The key variables in this sort of analysis is what share of the offending sales would have been picked up by ViaSat, what ViaSat would have earned on those sales and, importantly, evidence that ViaSat had enough capacity to deliver on the extra business (if not, lost profits are not awarded). In my view, this is a fairly fragmented market and should include telecommunication providers such as AT&T (NYSE:T), Verizon (NYSE:VZ) and others when reconstructing the "but for" market share. That said, there likely is room for appeal and the possibility of a lower damages figure.

Now What?

Resolution to the ViaSat patent matter should clear the way for Loral to be liquidated. The question is, at what price? The $200 million liability certainly cuts away at a potential sale price. In my mind, the deal comes down to what multiple the Ontario Teachers' Pension Board is willing to pay.

These fixed services satellite operators are characterized by high financial and operating leverage, perfect for leveraged buyouts with low cost money. My guess is that a go-private multiple for Telesat is likely in the 11x EV/EBITDA range, valuing the equity at $4.8 billion ($711 million TTM EBITDA less $3 billion net debt), making Loral's share worth about $3 billion, or $98 per share.

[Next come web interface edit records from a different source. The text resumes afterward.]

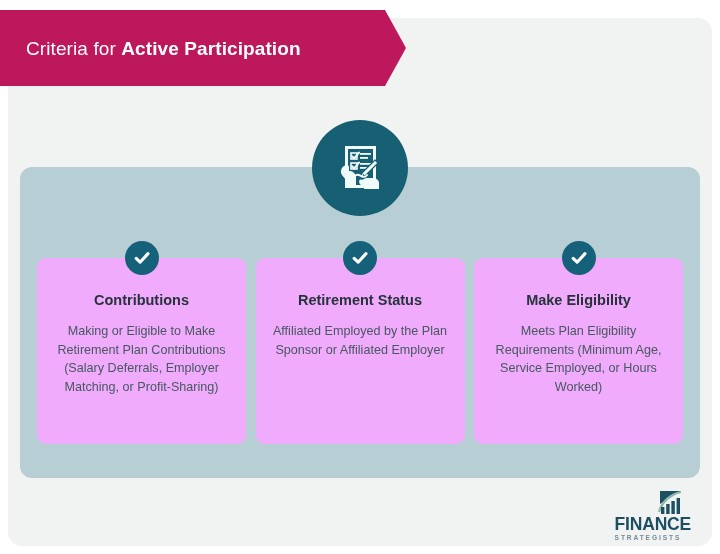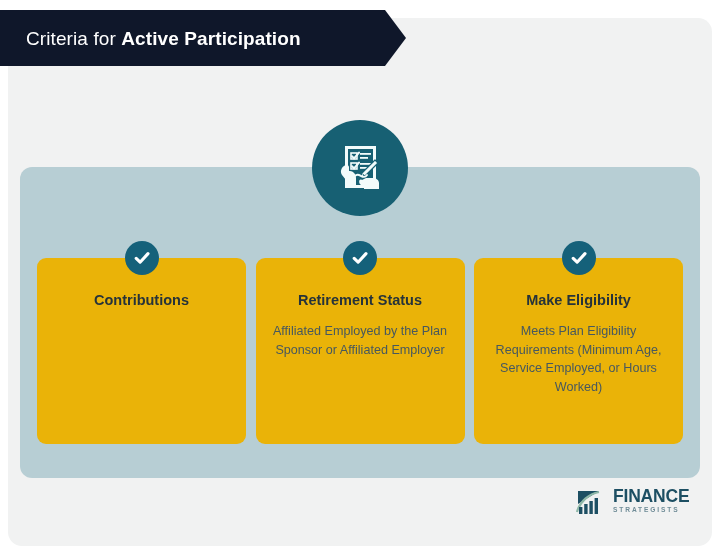--- a/index.html
+++ b/index.html
@@ -38,8 +38,8 @@
     left: 0px;
     top: 10px;
     width: 406px;
-    height: 56px;
-    background: #0f172a;
+    height: 76px;
+    background: #be185d;
     -webkit-clip-path: polygon(0 0, 385px 0, 406px 50%, 385px 100%, 0 100%);
     clip-path: polygon(0 0, 385px 0, 406px 50%, 385px 100%, 0 100%);
     display: flex;

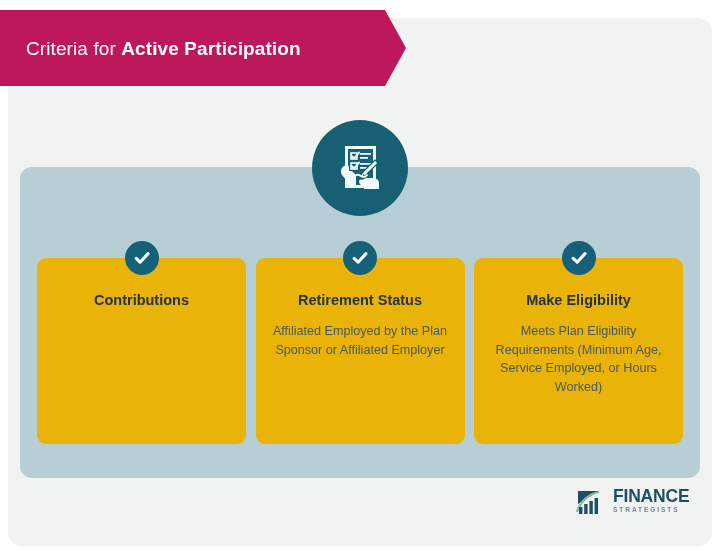--- a/index.html
+++ b/index.html
@@ -99,7 +99,7 @@
     position: relative;
     width: 209px;
     height: 186px;
-    background: #eab308;
+    background: #f0abfc;
     border-radius: 9px;
     box-sizing: border-box;
     padding: 34px 14px 10px 14px;

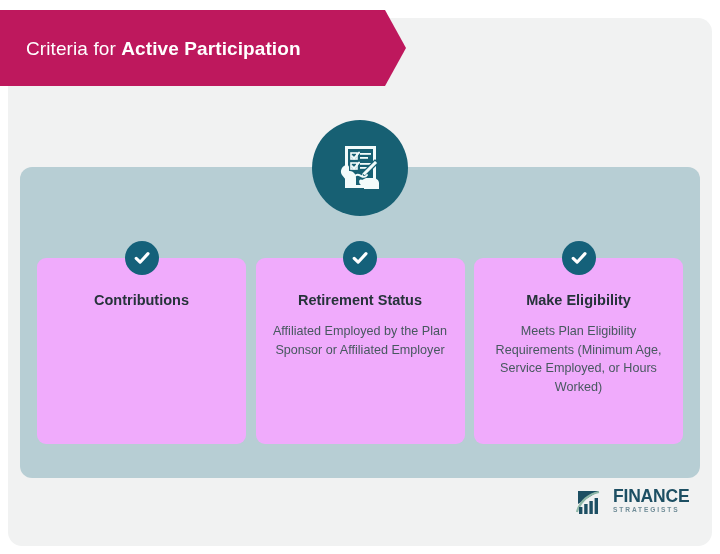--- a/index.html
+++ b/index.html
@@ -219,6 +219,7 @@
         </svg>
       </div>
       <p class="card-title">Contributions</p>
+      <p class="card-body">Making or Eligible to Make Retirement Plan Contributions (Salary Deferrals, Employer Matching, or Profit-Sharing)</p>
     </div>
 
     <div class="card">

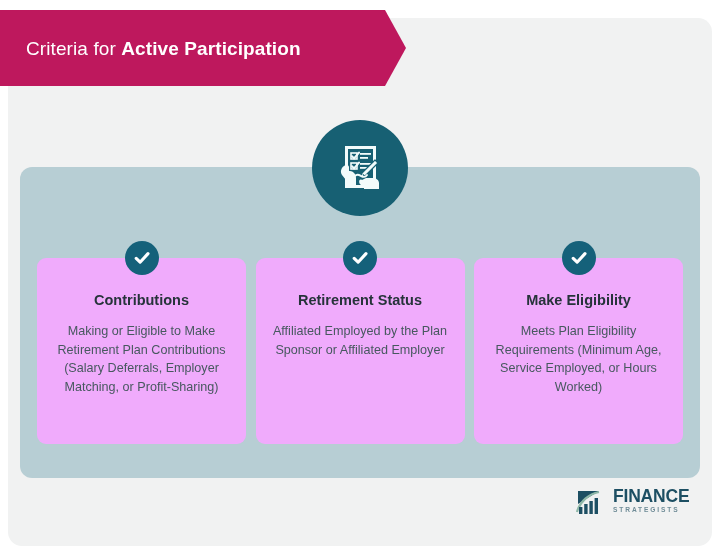--- a/index.html
+++ b/index.html
@@ -143,7 +143,8 @@
     width: 116px;
     height: 34px;
     display: flex;
-    align-items: flex-start;
+    align-items: flex-end;
+    flex-direction: column;
   }
   .logo-mark {
     width: 34px;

Recall from my prior narrative, that I valued XTAR at $2/share. Collectively, I think Loral could be worth up to $100 per share.

However, we do need to back out $200 million for the ViaSat liability, which I calculate to be in the $7 to $8 per share range.


Loral has been an event-driven investors dream over the last several years, as management has unlocked value in a variety of ways. It helped, too, that the business remained obscure and its value proposition hidden.

All told, I think Loral shareholders will get $90 (plus or minus $5/share) in a transaction, depending on what EV/EBITDA multiple is ascribed to Telesat in a potential deal.

Based on the current ~$73 share price, that is a pretty good risk/reward profile.

Disclosure: I am long LORL. I wrote this article myself, and it expresses my own opinions. I am not receiving compensation for it (other than from Seeking Alpha). I have no business relationship with any company whose stock is mentioned in this article.